• [Data for the task]:
______________________________

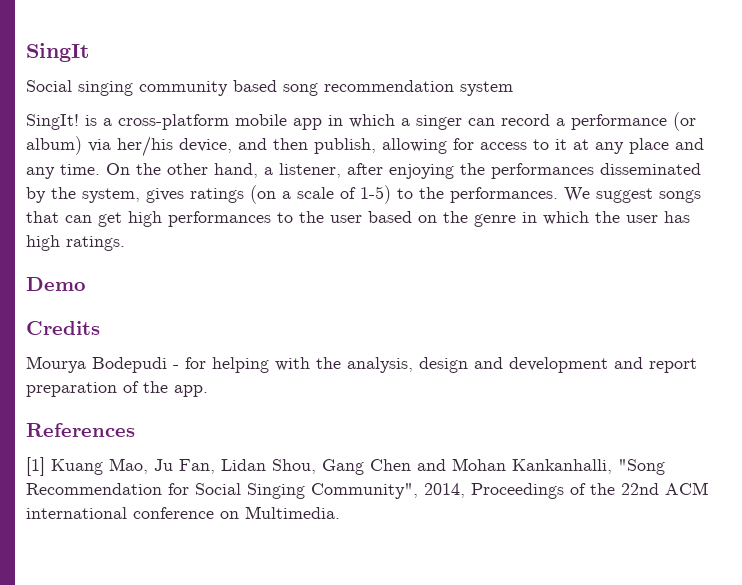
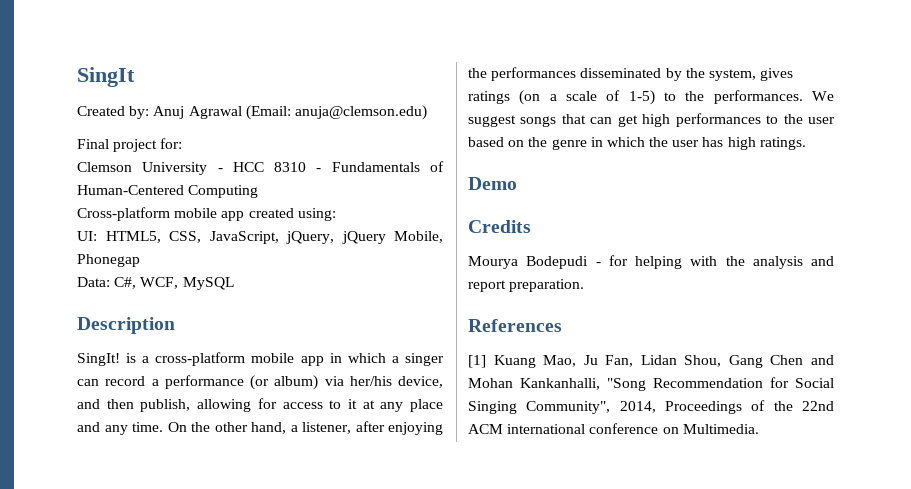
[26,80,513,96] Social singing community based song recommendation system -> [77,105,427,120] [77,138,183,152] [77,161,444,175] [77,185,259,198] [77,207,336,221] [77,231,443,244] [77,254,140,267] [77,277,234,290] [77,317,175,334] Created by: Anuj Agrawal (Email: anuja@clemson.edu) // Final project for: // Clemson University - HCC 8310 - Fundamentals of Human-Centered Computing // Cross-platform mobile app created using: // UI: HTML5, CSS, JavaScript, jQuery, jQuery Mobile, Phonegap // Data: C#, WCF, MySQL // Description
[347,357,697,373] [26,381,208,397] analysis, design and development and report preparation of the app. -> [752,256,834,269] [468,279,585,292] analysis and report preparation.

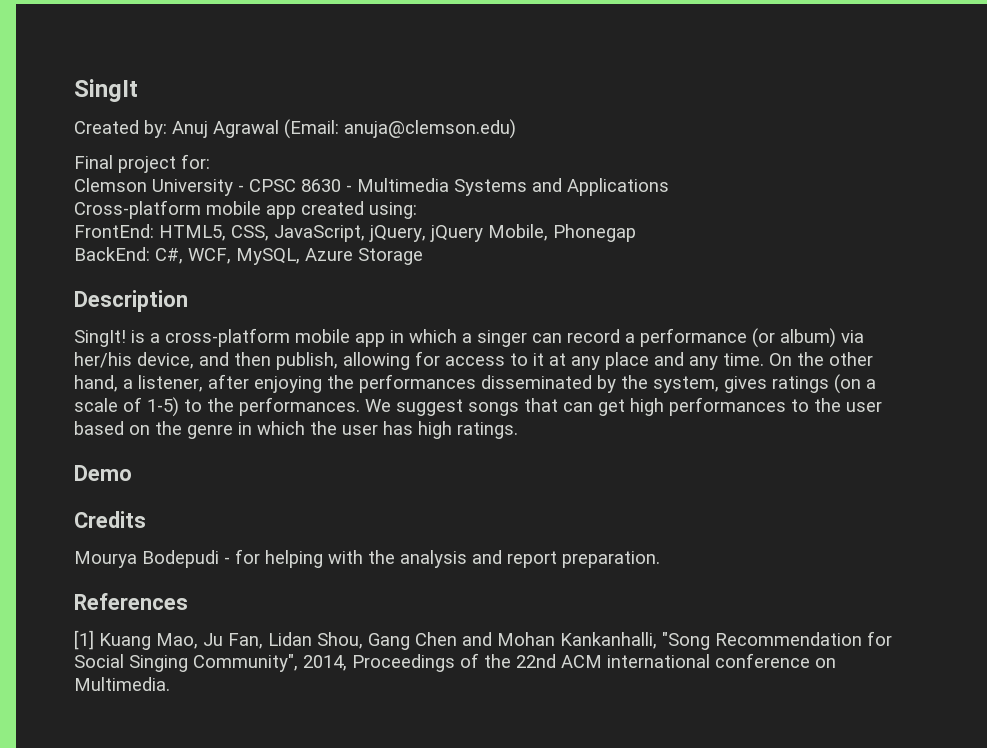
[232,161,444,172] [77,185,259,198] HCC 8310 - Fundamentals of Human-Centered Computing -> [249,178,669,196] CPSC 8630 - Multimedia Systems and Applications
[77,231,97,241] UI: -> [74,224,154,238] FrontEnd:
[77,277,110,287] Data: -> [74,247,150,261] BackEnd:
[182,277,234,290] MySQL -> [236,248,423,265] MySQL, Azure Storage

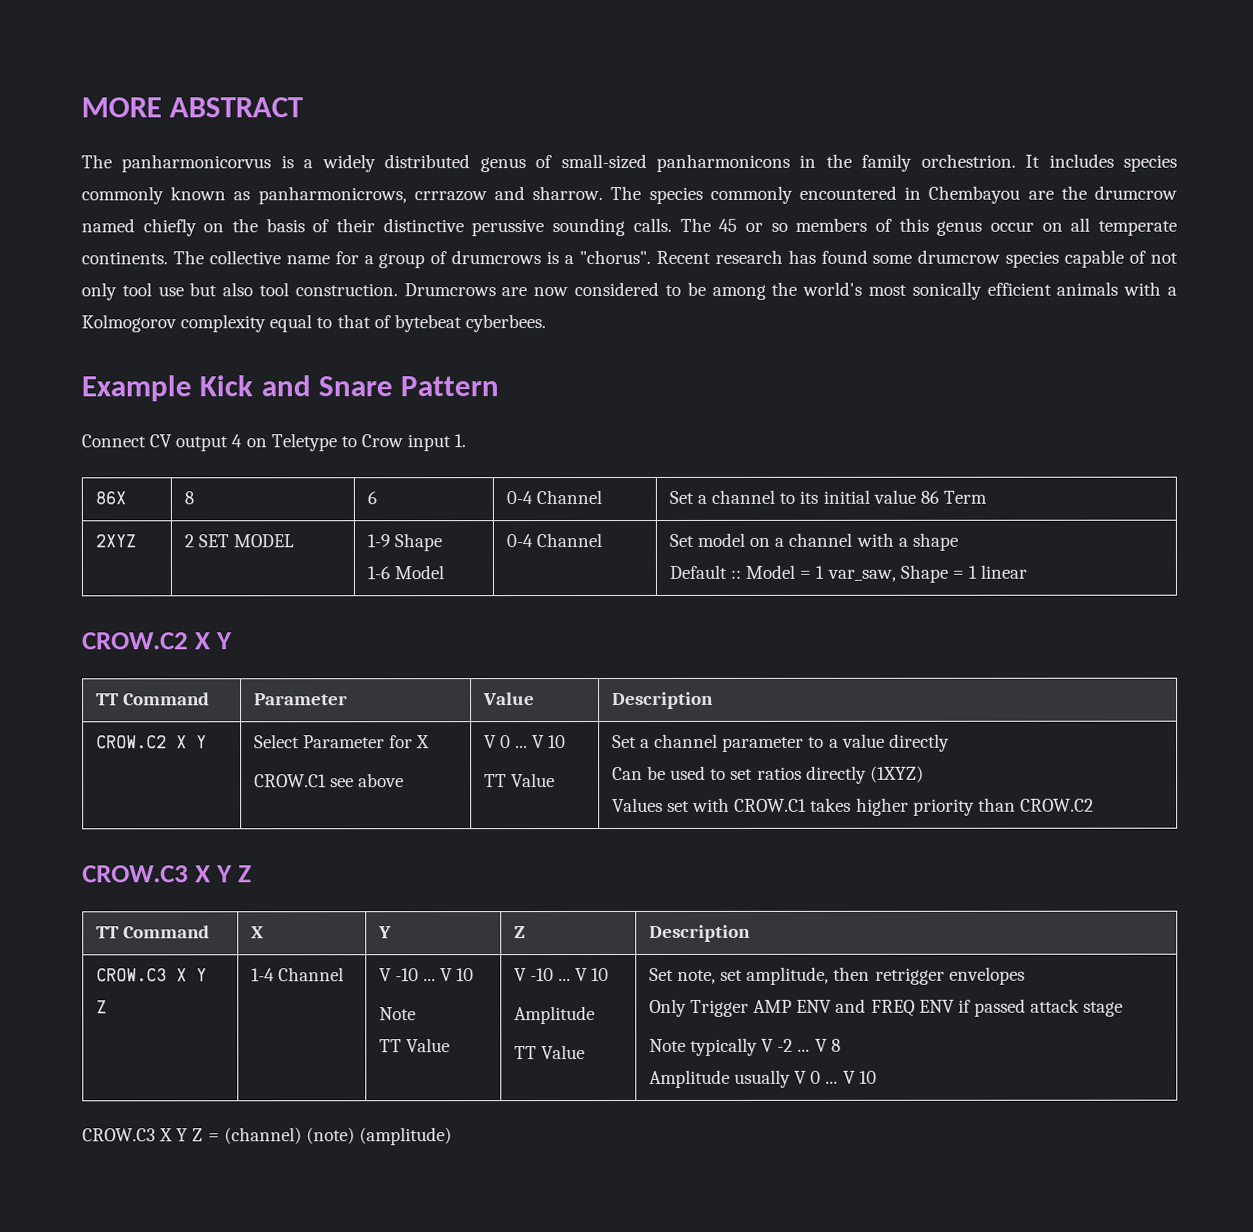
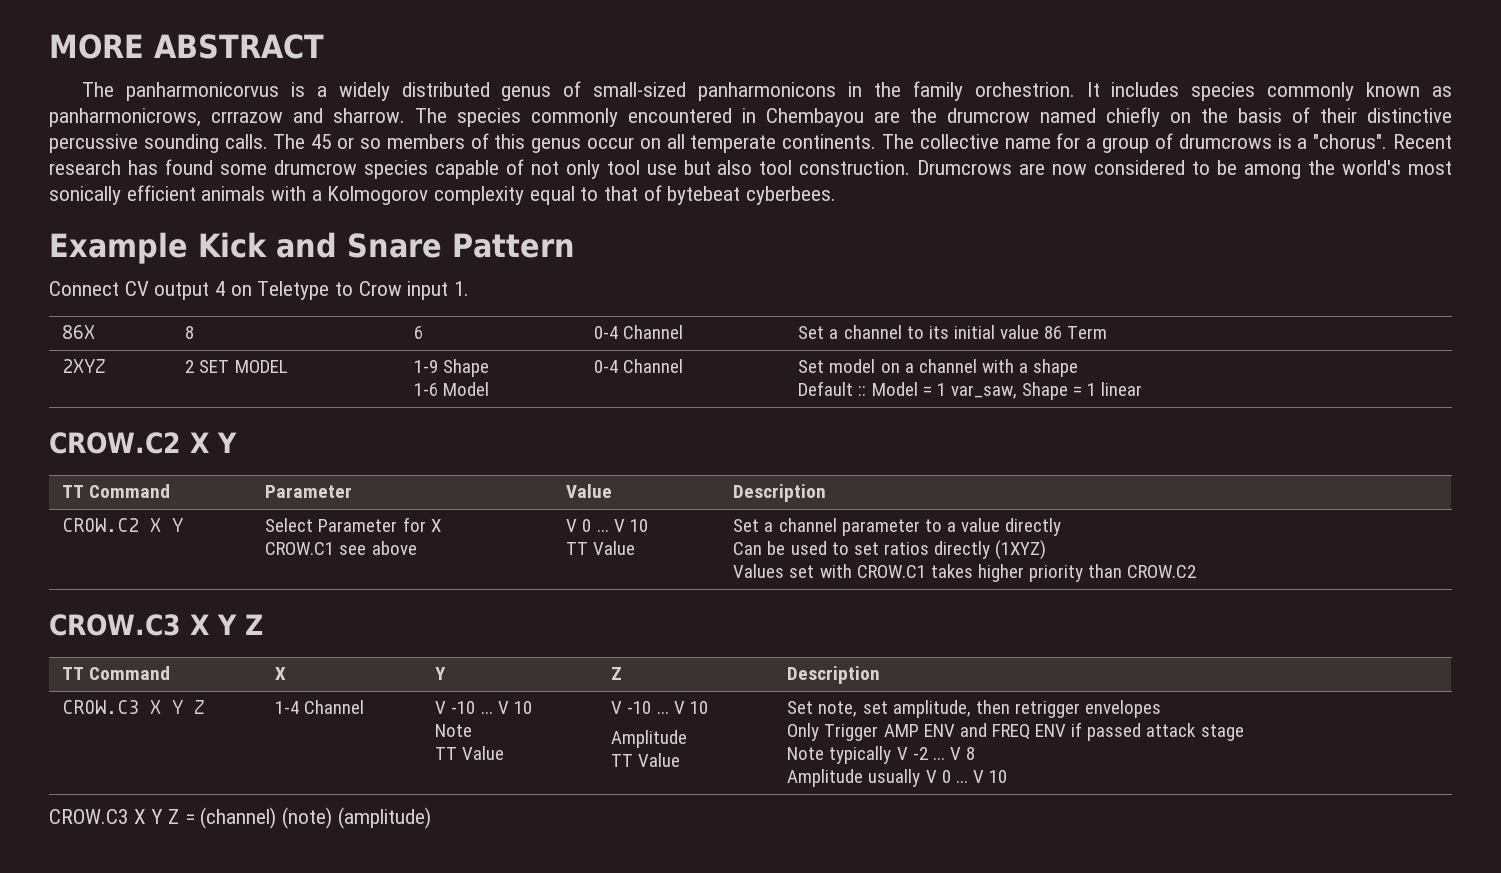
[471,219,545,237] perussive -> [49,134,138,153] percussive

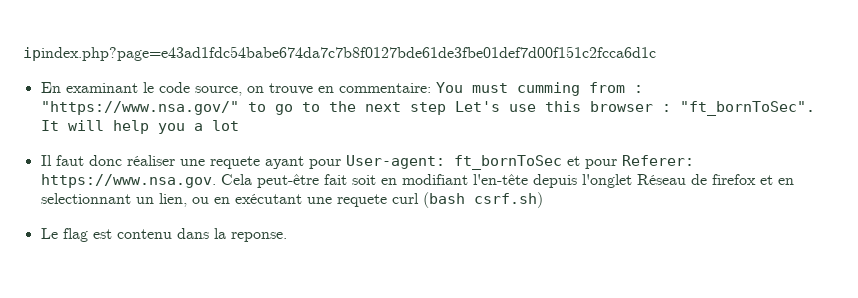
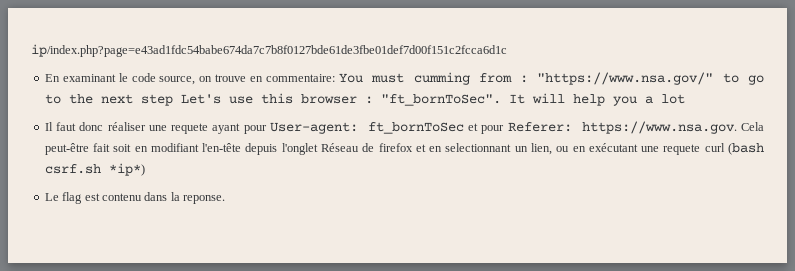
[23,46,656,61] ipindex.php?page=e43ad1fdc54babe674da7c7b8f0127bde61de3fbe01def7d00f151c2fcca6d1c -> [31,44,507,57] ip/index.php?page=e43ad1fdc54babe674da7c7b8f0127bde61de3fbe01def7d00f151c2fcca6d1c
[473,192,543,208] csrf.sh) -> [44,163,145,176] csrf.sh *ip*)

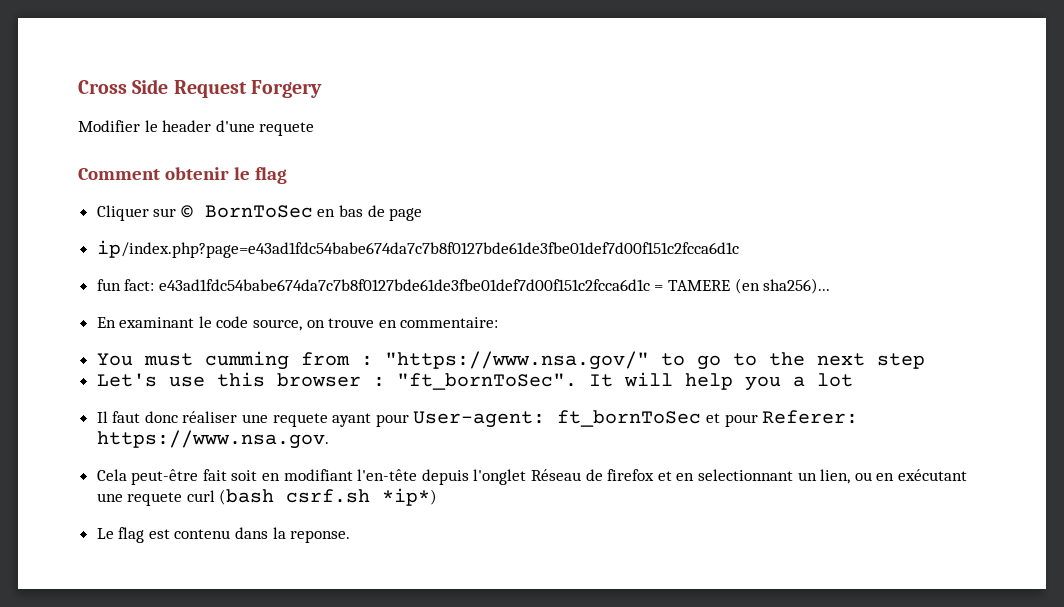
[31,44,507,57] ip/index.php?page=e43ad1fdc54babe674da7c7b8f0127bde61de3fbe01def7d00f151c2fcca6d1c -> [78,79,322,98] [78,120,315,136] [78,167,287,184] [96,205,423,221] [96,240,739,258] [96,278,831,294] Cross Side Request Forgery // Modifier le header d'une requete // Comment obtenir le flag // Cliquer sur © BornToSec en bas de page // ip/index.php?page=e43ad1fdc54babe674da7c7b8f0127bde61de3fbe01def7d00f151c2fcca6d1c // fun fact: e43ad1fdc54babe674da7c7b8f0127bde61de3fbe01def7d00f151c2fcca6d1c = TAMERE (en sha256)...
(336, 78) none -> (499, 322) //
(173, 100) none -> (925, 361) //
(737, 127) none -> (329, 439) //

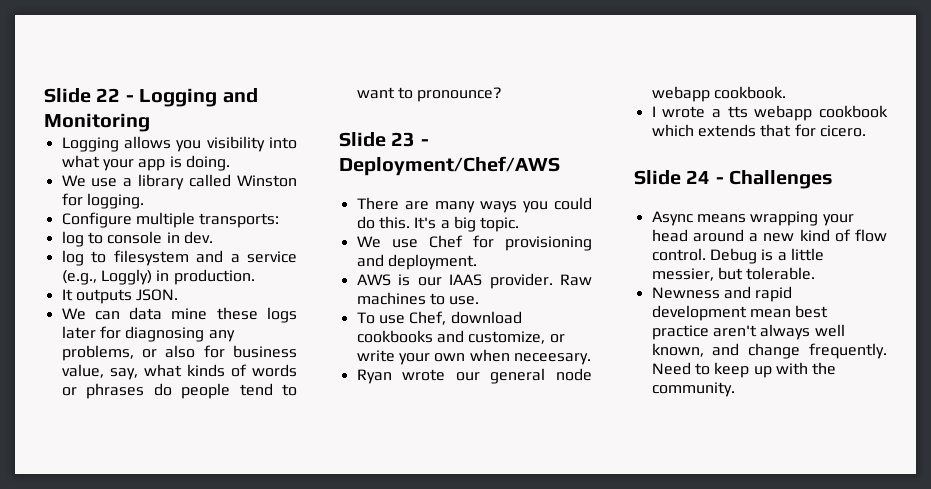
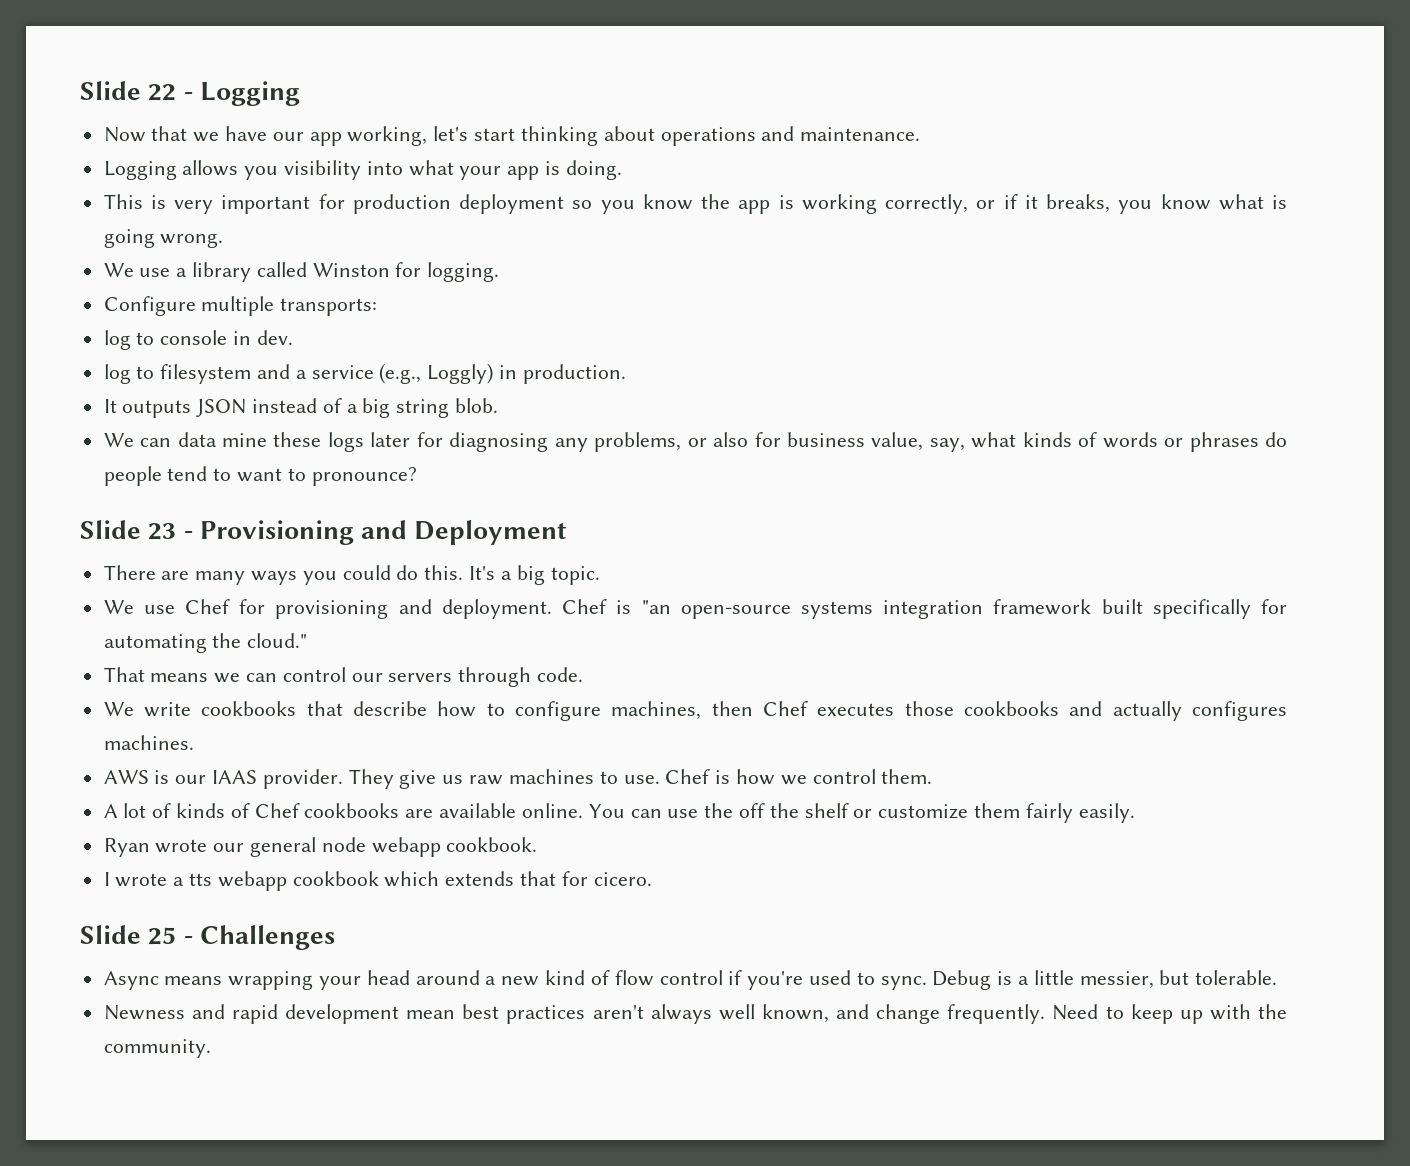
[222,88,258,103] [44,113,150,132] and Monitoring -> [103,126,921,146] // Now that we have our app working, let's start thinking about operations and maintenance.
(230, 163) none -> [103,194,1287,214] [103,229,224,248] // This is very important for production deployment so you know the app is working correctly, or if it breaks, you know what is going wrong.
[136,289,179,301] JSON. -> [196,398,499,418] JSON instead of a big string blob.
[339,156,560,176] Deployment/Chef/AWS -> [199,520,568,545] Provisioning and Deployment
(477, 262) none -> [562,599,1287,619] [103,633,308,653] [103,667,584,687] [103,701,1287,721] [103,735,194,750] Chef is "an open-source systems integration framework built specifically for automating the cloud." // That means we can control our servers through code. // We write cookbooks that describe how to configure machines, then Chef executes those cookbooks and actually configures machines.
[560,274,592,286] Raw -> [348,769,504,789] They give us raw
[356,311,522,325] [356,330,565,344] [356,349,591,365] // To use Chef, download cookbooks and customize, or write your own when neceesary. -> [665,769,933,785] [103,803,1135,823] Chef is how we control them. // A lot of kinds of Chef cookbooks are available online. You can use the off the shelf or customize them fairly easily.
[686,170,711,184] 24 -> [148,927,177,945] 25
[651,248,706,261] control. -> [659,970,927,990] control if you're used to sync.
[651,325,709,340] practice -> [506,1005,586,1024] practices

______________________________

• [Brief]: Lines from the one holding "[651,248,706,261] control. ->" through the end of the material above should be output exactly, and all others skipped.

• [Exercise answer]:
[651,248,706,261] control. -> [659,970,927,990] control if you're used to sync.
[651,325,709,340] practice -> [506,1005,586,1024] practices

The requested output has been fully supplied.